[Material supplied Boundary: Start]
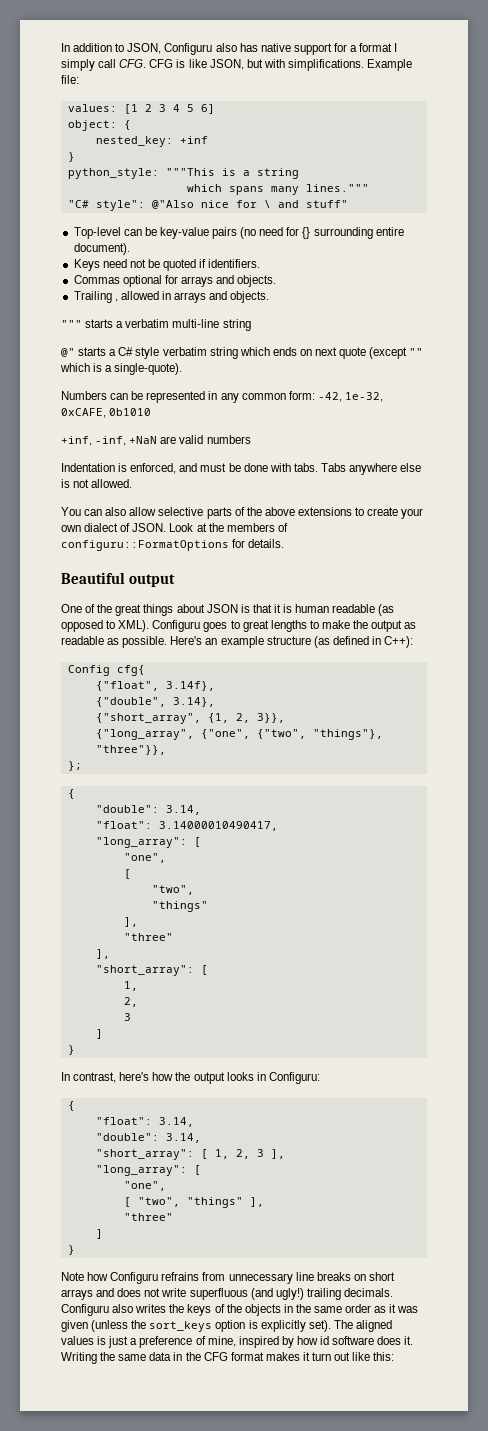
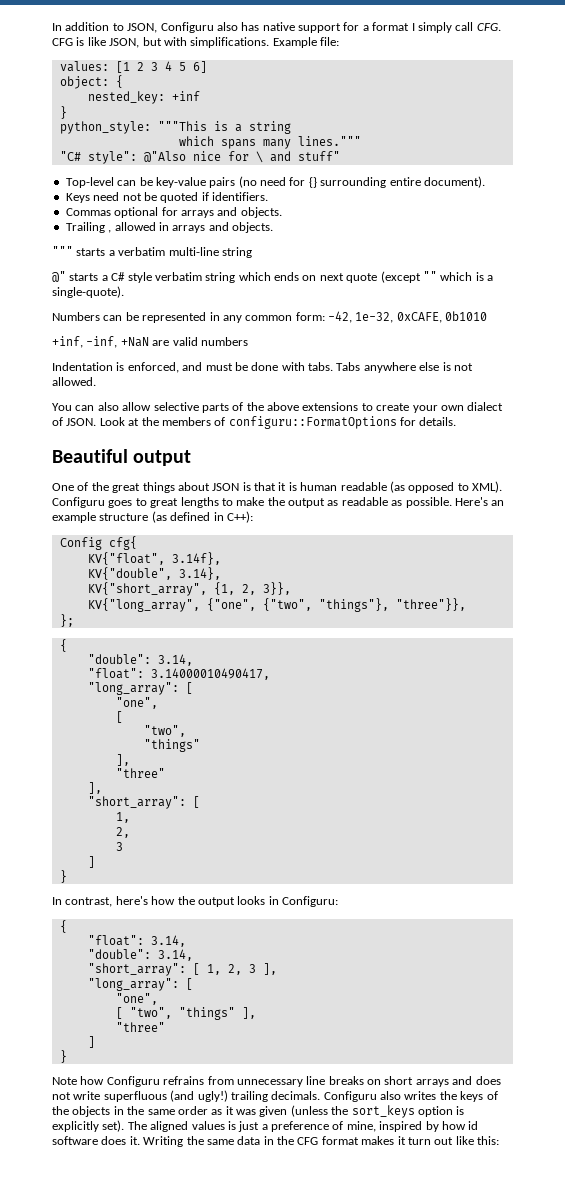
- {"float", 3.14f},
+ KV{"float", 3.14f},
- {"double", 3.14},
+ KV{"double", 3.14},
- {"short_array", {1, 2, 3}},
+ KV{"short_array", {1, 2, 3}},
- {"long_array", {"one", {"two", "things"}, "three"}},
+ KV{"long_array", {"one", {"two", "things"}, "three"}},

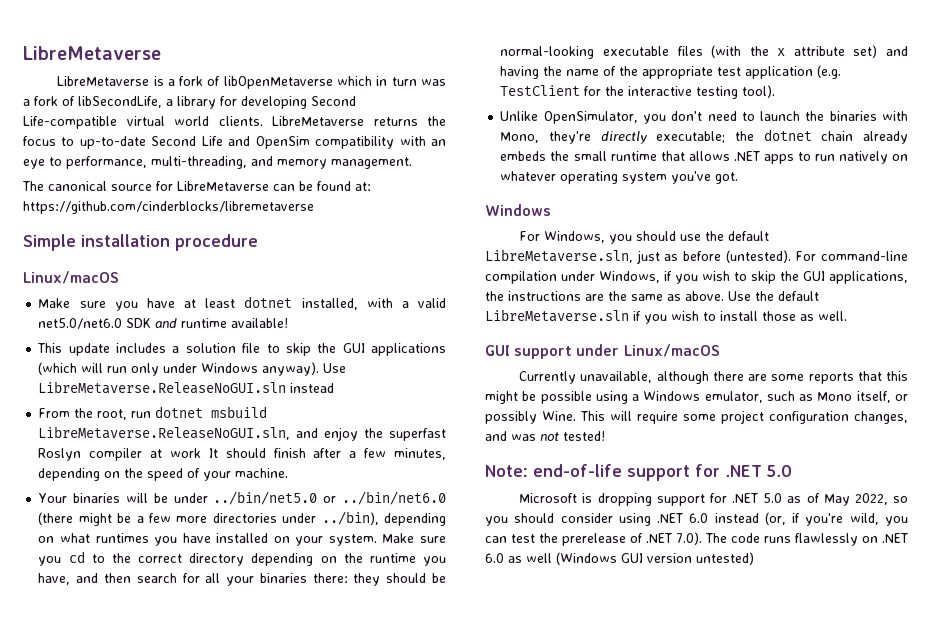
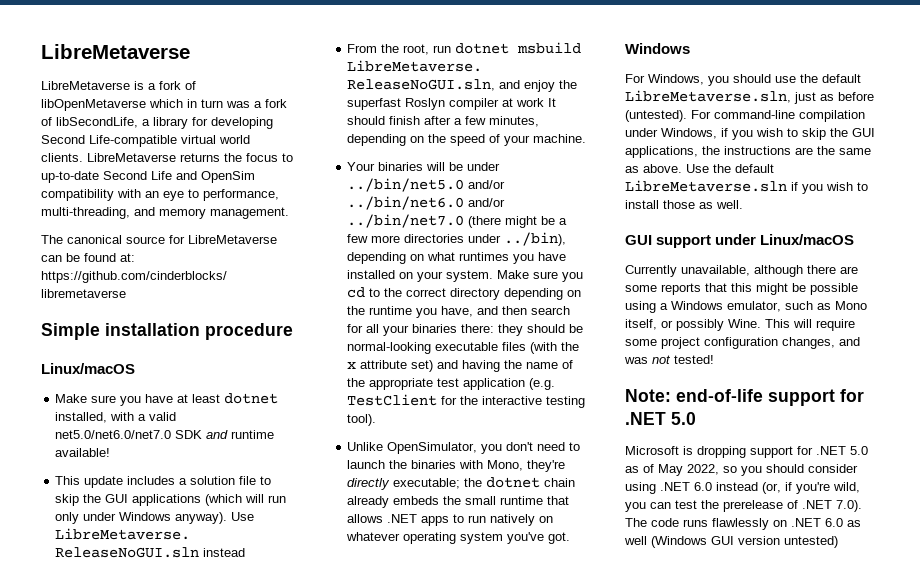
- Make sure you have at least dotnet installed, with a valid net5.0/net6.0 SDK and runtime available!
+ Make sure you have at least dotnet installed, with a valid net5.0/net6.0/net7.0 SDK and runtime available!
- Your binaries will be under ../bin/net5.0 or ../bin/net6.0 (there might be a few more directories under ../bin), depending on what runtimes you have installed on your system.
+ Your binaries will be under ../bin/net5.0 and/or ../bin/net6.0 and/or ../bin/net7.0 (there might be a few more directories under ../bin), depending on what runtimes you have installed on your system.

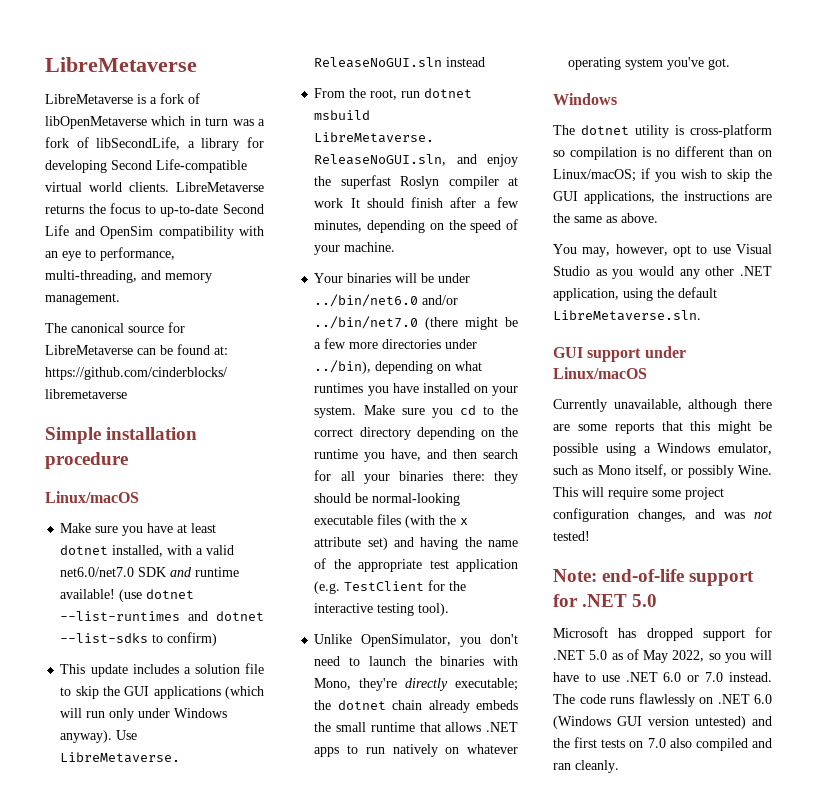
- Make sure you have at least dotnet installed, with a valid net5.0/net6.0/net7.0 SDK and runtime available!
+ Make sure you have at least dotnet installed, with a valid net6.0/net7.0 SDK and runtime available! (use dotnet --list-runtimes and dotnet --list-sdks to confirm)
- Your binaries will be under ../bin/net5.0 and/or ../bin/net6.0 and/or ../bin/net7.0 (there might be a few more directories under ../bin), depending on what runtimes you have installed on your system.
+ Your binaries will be under ../bin/net6.0 and/or ../bin/net7.0 (there might be a few more directories under ../bin), depending on what runtimes you have installed on your system.
- For Windows, you should use the default LibreMetaverse.sln, just as before (untested). For command-line compilation under Windows, if you wish to skip the GUI applications, the instructions are the same as above. Use the default LibreMetaverse.sln if you wish to install those as well.
+ The dotnet utility is cross-platform so compilation is no different than on Linux/macOS; if you wish to skip the GUI applications, the instructions are the same as above.
+ You may, however, opt to use Visual Studio as you would any other .NET application, using the default LibreMetaverse.sln.
- Microsoft is dropping support for .NET 5.0 as of May 2022, so you should consider using .NET 6.0 instead (or, if you're wild, you can test the prerelease of .NET 7.0). The code runs flawlessly on .NET 6.0 as well (Windows GUI version untested)
+ Microsoft has dropped support for .NET 5.0 as of May 2022, so you will have to use .NET 6.0 or 7.0 instead. The code runs flawlessly on .NET 6.0 (Windows GUI version untested) and the first tests on 7.0 also compiled and ran cleanly.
[Material supplied Boundary: End]
About this task> Word for word, restate the material above; do not carry over the pictures.

Exercise output>
- {"float", 3.14f},
+ KV{"float", 3.14f},
- {"double", 3.14},
+ KV{"double", 3.14},
- {"short_array", {1, 2, 3}},
+ KV{"short_array", {1, 2, 3}},
- {"long_array", {"one", {"two", "things"}, "three"}},
+ KV{"long_array", {"one", {"two", "things"}, "three"}},

- Make sure you have at least dotnet installed, with a valid net5.0/net6.0 SDK and runtime available!
+ Make sure you have at least dotnet installed, with a valid net5.0/net6.0/net7.0 SDK and runtime available!
- Your binaries will be under ../bin/net5.0 or ../bin/net6.0 (there might be a few more directories under ../bin), depending on what runtimes you have installed on your system.
+ Your binaries will be under ../bin/net5.0 and/or ../bin/net6.0 and/or ../bin/net7.0 (there might be a few more directories under ../bin), depending on what runtimes you have installed on your system.

- Make sure you have at least dotnet installed, with a valid net5.0/net6.0/net7.0 SDK and runtime available!
+ Make sure you have at least dotnet installed, with a valid net6.0/net7.0 SDK and runtime available! (use dotnet --list-runtimes and dotnet --list-sdks to confirm)
- Your binaries will be under ../bin/net5.0 and/or ../bin/net6.0 and/or ../bin/net7.0 (there might be a few more directories under ../bin), depending on what runtimes you have installed on your system.
+ Your binaries will be under ../bin/net6.0 and/or ../bin/net7.0 (there might be a few more directories under ../bin), depending on what runtimes you have installed on your system.
- For Windows, you should use the default LibreMetaverse.sln, just as before (untested). For command-line compilation under Windows, if you wish to skip the GUI applications, the instructions are the same as above. Use the default LibreMetaverse.sln if you wish to install those as well.
+ The dotnet utility is cross-platform so compilation is no different than on Linux/macOS; if you wish to skip the GUI applications, the instructions are the same as above.
+ You may, however, opt to use Visual Studio as you would any other .NET application, using the default LibreMetaverse.sln.
- Microsoft is dropping support for .NET 5.0 as of May 2022, so you should consider using .NET 6.0 instead (or, if you're wild, you can test the prerelease of .NET 7.0). The code runs flawlessly on .NET 6.0 as well (Windows GUI version untested)
+ Microsoft has dropped support for .NET 5.0 as of May 2022, so you will have to use .NET 6.0 or 7.0 instead. The code runs flawlessly on .NET 6.0 (Windows GUI version untested) and the first tests on 7.0 also compiled and ran cleanly.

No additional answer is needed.